◆ Your goal ◆
Reproduce the entries below exactly, but only from the line containing "font-size: 18px ->" to the line containing "th, .size-table td", inclusive.
··· Dataset extract
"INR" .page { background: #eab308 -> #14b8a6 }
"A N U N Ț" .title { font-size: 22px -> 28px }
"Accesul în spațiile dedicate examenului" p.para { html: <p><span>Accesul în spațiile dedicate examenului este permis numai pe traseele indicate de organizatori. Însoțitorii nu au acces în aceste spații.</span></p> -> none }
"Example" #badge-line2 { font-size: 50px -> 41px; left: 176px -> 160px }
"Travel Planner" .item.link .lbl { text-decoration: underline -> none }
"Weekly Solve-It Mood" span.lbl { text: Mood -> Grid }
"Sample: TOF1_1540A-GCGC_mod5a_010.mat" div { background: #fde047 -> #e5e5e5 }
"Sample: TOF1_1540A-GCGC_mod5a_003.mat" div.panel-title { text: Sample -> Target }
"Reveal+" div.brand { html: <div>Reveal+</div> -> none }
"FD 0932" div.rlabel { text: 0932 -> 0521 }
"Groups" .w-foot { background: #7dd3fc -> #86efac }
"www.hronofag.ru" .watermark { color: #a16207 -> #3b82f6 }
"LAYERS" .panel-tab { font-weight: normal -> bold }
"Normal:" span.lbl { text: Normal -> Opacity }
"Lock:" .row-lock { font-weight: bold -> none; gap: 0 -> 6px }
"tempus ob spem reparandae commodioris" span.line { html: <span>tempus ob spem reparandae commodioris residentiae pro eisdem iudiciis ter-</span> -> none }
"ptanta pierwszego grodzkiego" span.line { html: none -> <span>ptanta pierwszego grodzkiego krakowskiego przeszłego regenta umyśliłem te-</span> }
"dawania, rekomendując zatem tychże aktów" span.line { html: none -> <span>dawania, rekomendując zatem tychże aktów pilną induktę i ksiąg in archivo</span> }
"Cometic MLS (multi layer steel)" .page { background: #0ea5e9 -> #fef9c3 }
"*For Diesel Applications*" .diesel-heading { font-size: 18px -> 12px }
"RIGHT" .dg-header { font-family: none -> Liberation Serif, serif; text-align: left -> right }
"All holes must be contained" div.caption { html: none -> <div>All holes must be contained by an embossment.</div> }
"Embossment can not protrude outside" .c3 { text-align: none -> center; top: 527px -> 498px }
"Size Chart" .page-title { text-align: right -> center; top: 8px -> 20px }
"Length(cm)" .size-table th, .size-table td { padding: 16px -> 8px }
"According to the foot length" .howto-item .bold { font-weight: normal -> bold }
······
◆ Output for this exercise ◆
"*For Diesel Applications*" .diesel-heading { font-size: 18px -> 12px }
"RIGHT" .dg-header { font-family: none -> Liberation Serif, serif; text-align: left -> right }
"All holes must be contained" div.caption { html: none -> <div>All holes must be contained by an embossment.</div> }
"Embossment can not protrude outside" .c3 { text-align: none -> center; top: 527px -> 498px }
"Size Chart" .page-title { text-align: right -> center; top: 8px -> 20px }
"Length(cm)" .size-table th, .size-table td { padding: 16px -> 8px }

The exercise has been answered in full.